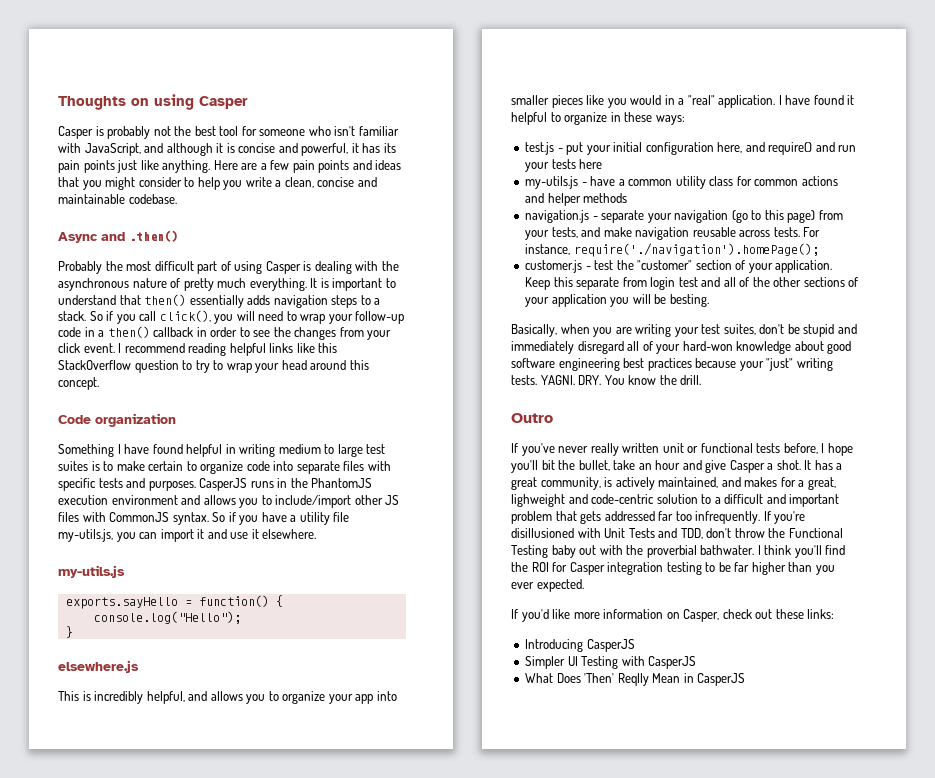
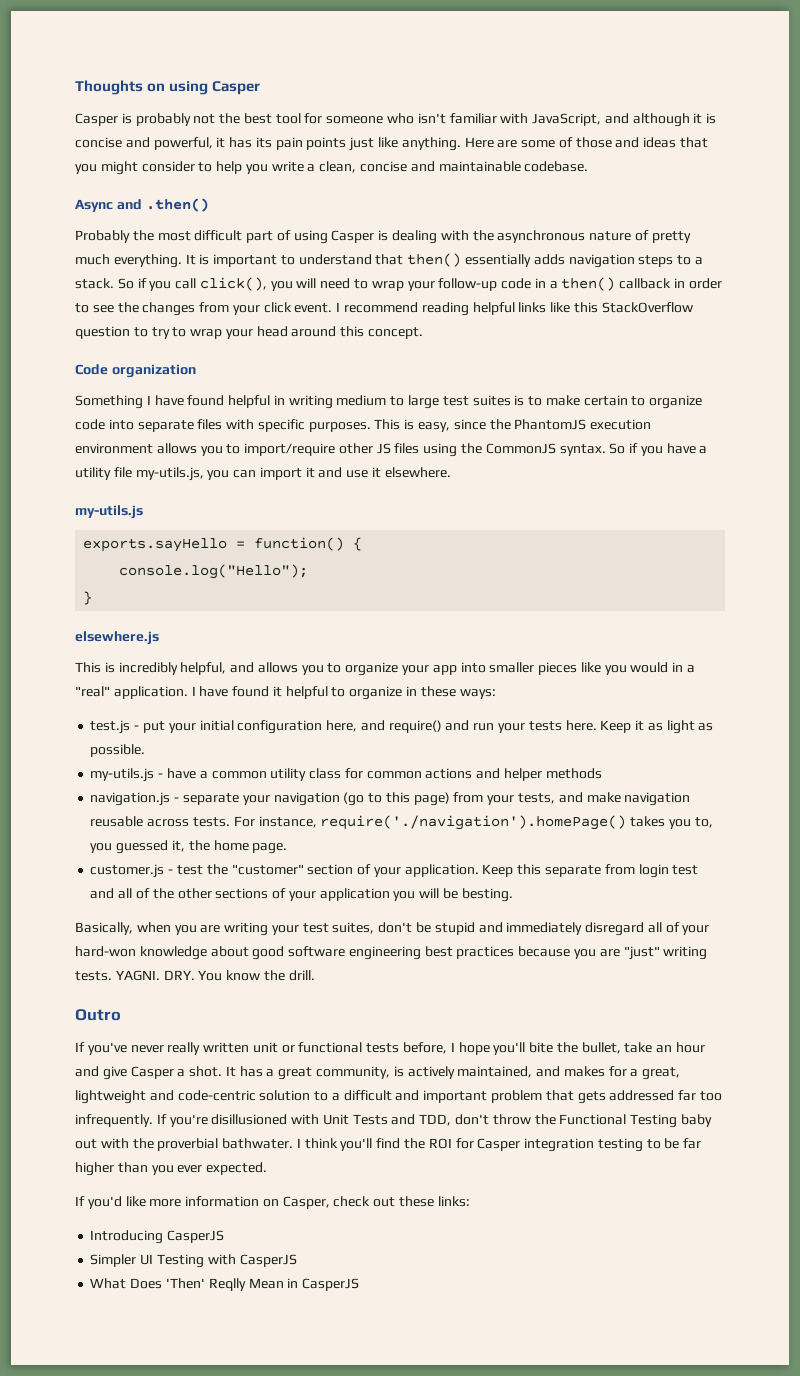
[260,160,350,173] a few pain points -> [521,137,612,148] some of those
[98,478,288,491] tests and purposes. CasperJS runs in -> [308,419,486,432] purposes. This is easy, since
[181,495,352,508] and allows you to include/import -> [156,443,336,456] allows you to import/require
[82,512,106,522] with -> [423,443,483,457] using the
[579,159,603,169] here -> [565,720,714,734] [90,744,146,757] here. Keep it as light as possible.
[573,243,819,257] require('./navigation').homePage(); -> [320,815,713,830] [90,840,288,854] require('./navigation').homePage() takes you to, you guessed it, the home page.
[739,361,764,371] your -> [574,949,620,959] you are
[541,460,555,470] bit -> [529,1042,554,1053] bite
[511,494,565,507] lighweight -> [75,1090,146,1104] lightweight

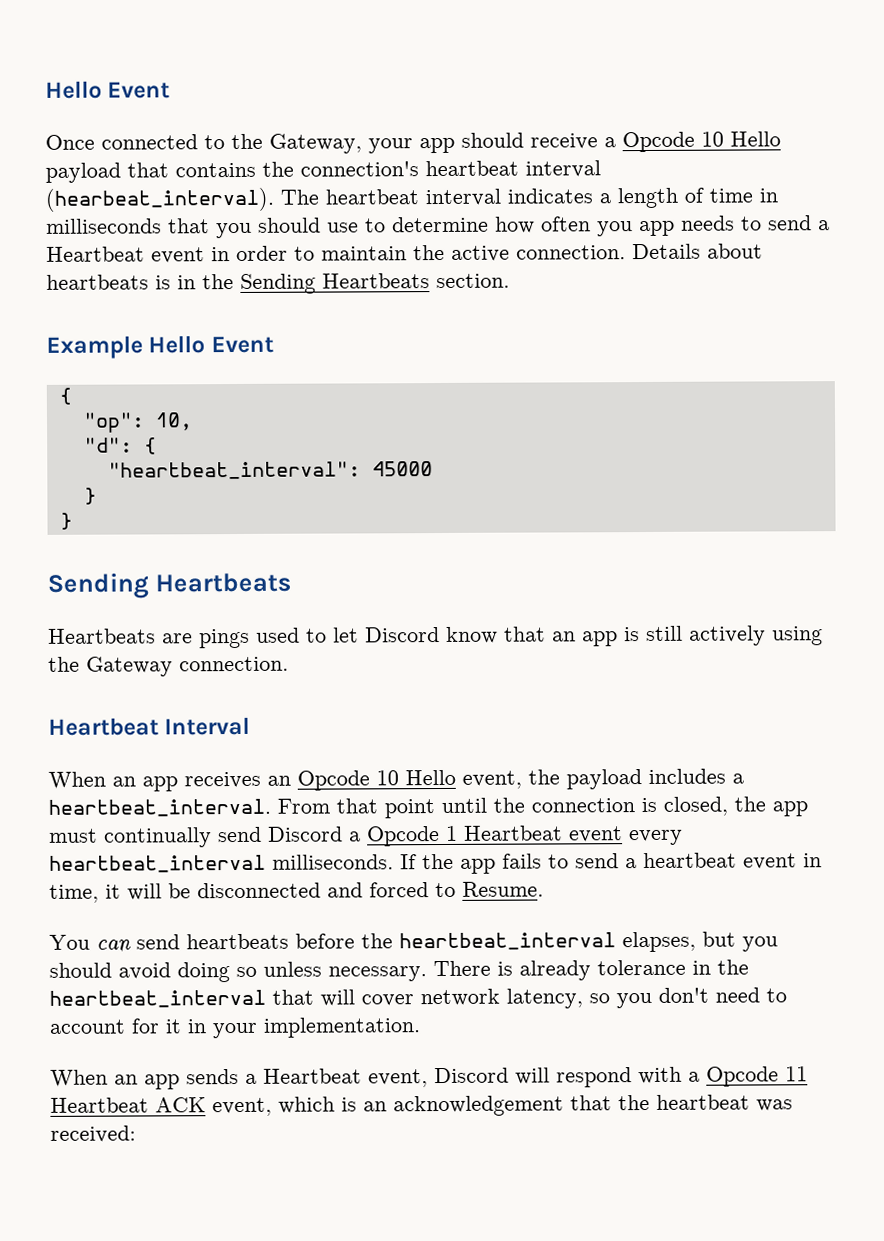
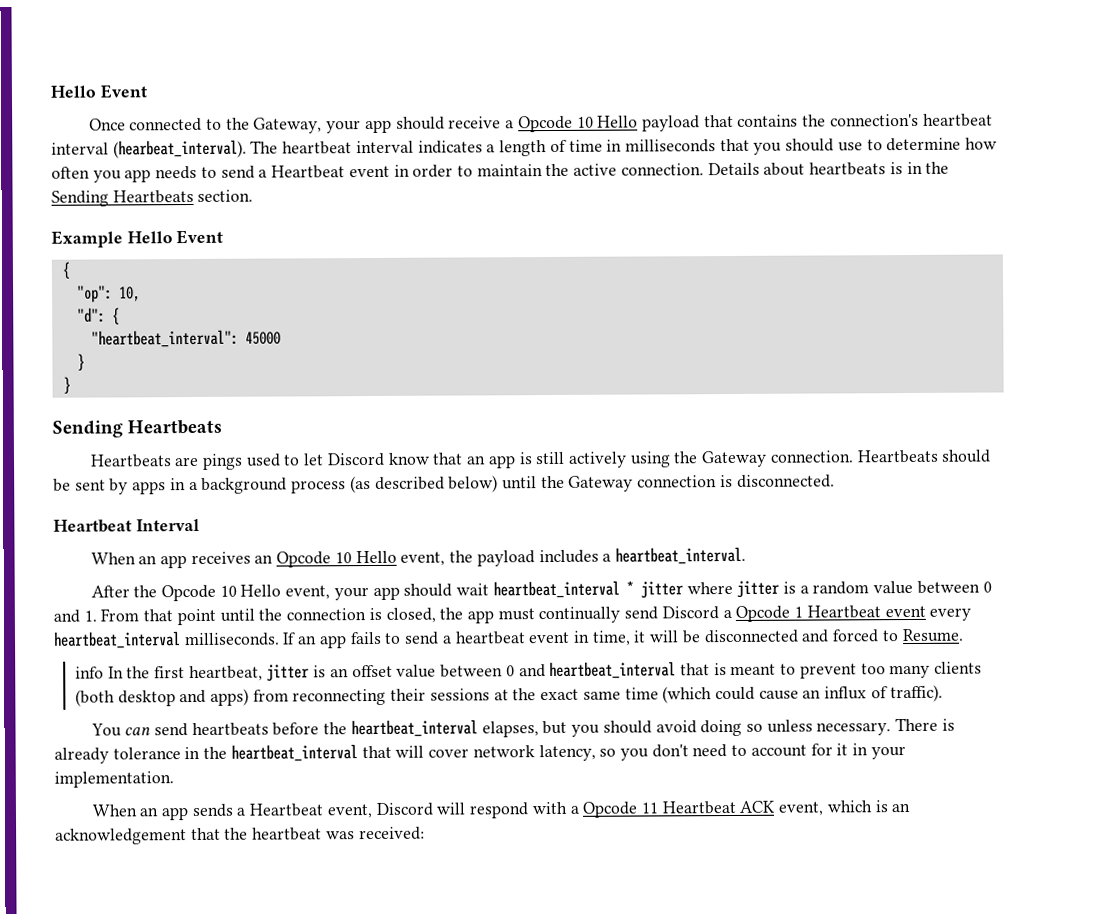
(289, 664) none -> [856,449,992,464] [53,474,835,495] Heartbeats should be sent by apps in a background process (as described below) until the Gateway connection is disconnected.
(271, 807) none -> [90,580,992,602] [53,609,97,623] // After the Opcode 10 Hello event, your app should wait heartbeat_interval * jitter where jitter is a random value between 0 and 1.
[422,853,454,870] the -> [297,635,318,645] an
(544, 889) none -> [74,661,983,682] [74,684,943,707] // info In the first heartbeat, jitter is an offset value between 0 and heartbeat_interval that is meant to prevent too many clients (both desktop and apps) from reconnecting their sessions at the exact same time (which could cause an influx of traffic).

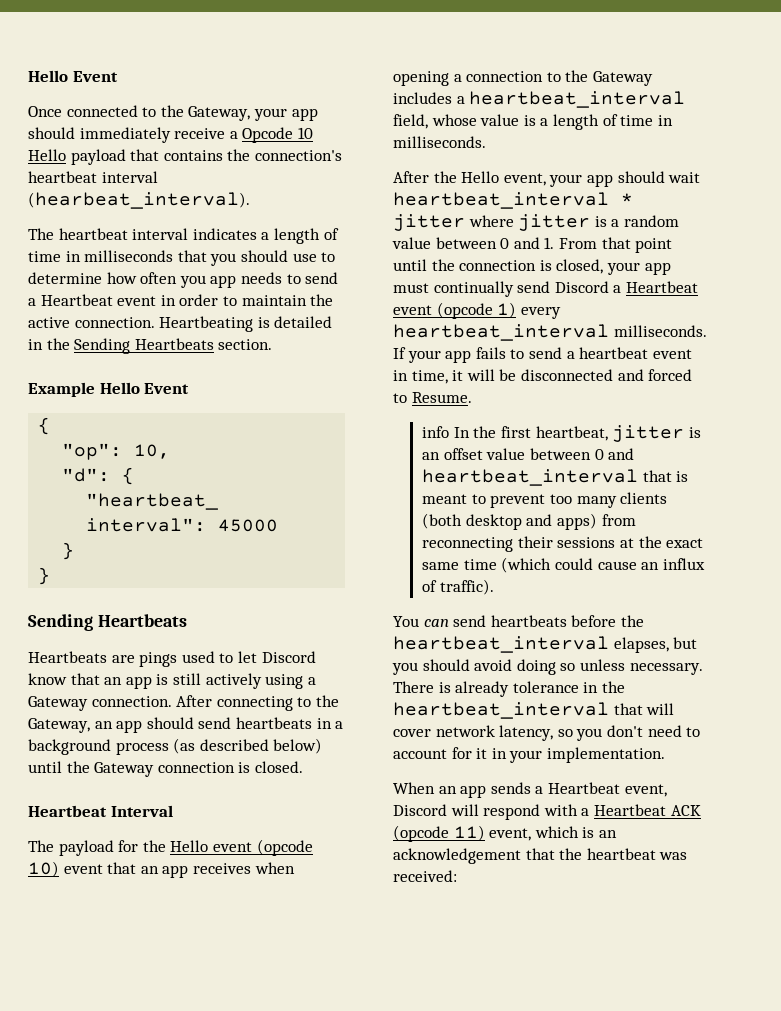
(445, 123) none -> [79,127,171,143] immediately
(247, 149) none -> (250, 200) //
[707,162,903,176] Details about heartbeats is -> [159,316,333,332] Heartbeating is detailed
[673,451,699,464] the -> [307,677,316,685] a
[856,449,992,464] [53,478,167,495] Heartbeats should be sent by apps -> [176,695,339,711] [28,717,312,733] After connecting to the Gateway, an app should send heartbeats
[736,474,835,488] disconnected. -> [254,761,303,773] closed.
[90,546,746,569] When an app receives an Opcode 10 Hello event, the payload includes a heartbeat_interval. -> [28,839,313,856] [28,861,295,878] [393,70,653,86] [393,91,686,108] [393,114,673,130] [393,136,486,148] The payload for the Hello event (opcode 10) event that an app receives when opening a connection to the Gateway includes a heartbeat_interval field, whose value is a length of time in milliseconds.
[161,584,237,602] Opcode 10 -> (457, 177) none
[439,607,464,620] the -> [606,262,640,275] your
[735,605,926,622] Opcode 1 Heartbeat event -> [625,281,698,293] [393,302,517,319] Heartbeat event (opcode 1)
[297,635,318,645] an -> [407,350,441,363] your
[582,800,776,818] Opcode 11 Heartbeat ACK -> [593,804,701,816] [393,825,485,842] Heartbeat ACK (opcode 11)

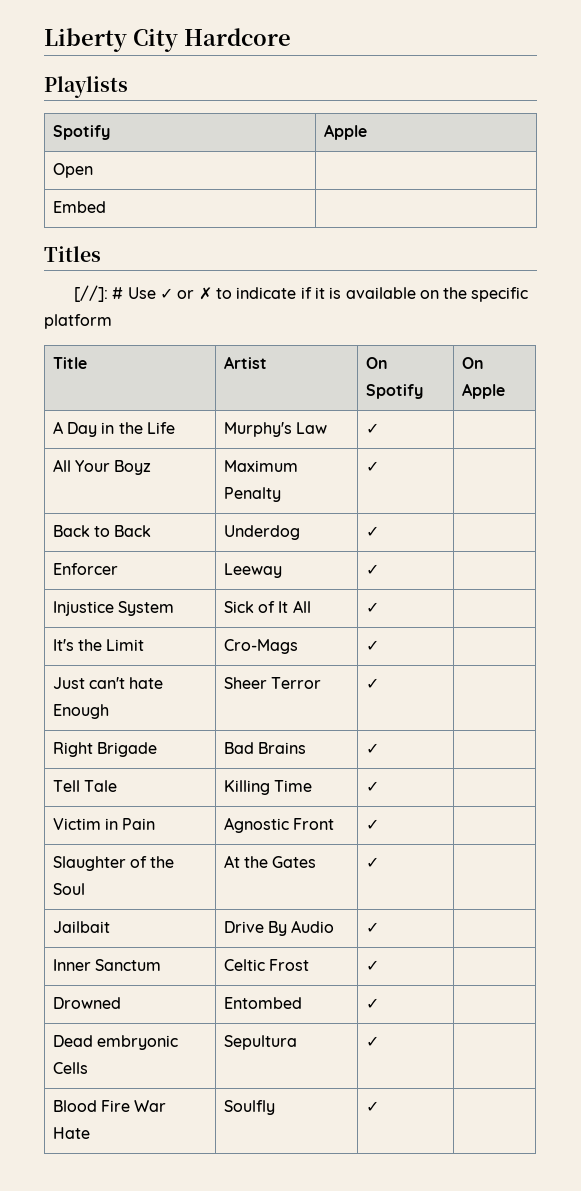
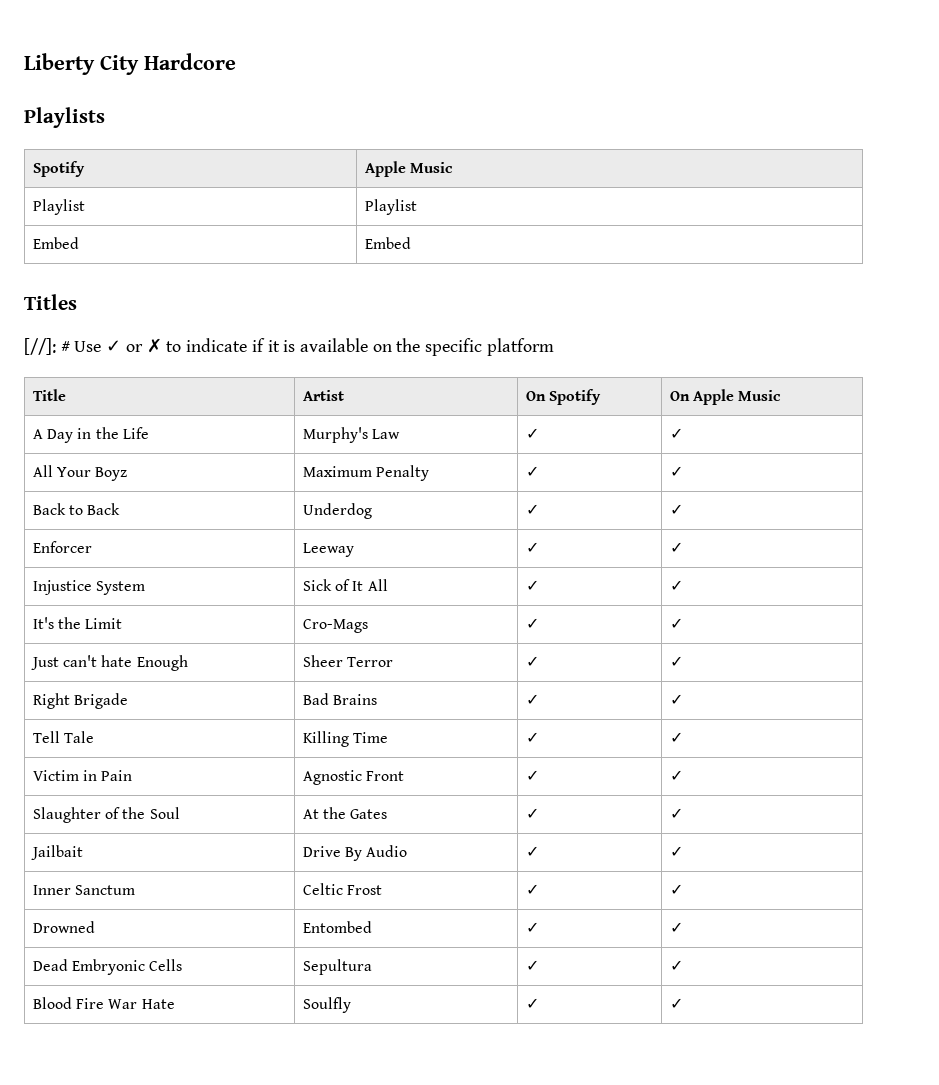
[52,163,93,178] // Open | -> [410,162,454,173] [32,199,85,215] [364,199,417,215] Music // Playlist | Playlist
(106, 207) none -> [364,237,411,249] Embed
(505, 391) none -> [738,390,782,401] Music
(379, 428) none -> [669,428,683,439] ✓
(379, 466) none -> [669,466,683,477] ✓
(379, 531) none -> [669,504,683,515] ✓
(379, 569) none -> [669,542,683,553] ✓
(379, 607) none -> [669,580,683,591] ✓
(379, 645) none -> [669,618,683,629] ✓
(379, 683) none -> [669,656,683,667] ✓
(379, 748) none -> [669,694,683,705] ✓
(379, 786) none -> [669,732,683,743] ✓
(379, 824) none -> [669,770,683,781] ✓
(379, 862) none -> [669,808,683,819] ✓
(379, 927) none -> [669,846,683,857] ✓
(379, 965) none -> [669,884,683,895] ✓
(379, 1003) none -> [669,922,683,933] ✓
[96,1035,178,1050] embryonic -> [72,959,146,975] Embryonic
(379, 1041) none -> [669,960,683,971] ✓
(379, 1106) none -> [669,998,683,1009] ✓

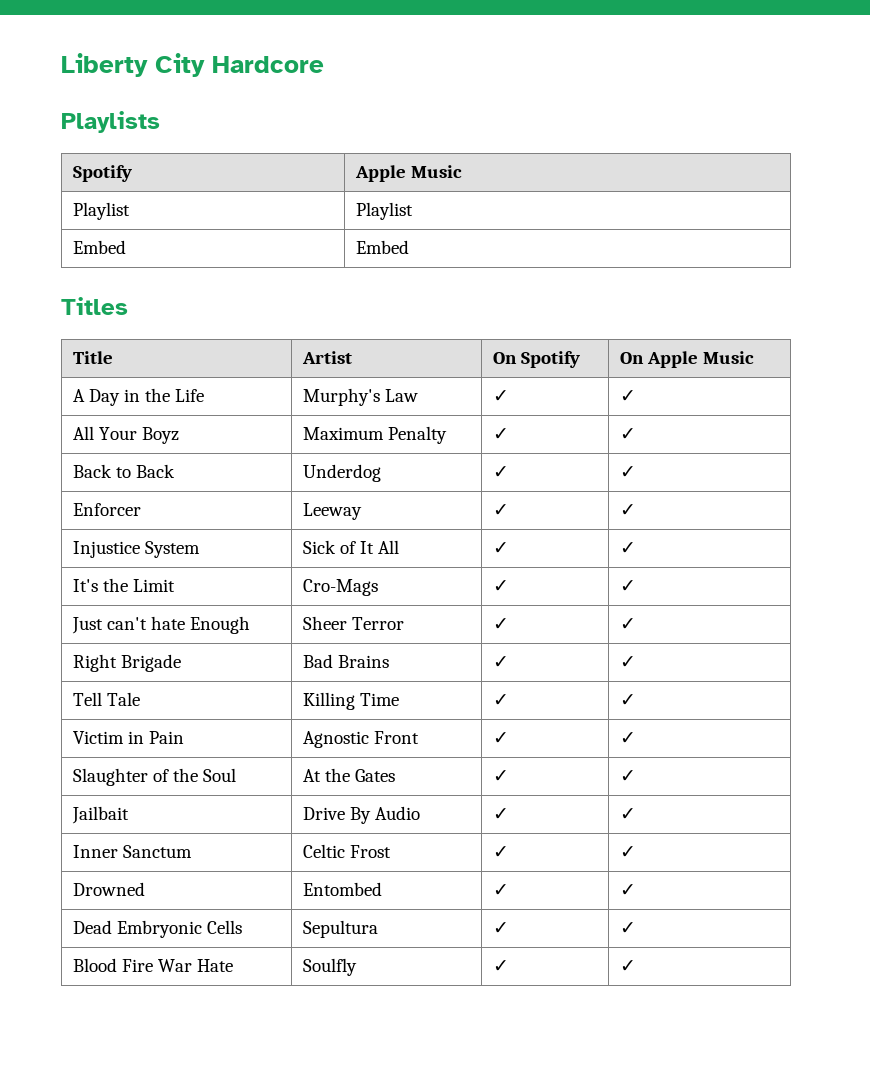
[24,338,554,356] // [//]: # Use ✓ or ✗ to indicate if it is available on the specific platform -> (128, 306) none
-------------------------
**WHAT THIS TASK INVOLVES**
All lines in the preceding records that hold the word "sent" need to be copied.

**OUTPUT BELOW**
(289, 664) none -> [856,449,992,464] [53,474,835,495] Heartbeats should be sent by apps in a background process (as described below) until the Gateway connection is disconnected.
[856,449,992,464] [53,478,167,495] Heartbeats should be sent by apps -> [176,695,339,711] [28,717,312,733] After connecting to the Gateway, an app should send heartbeats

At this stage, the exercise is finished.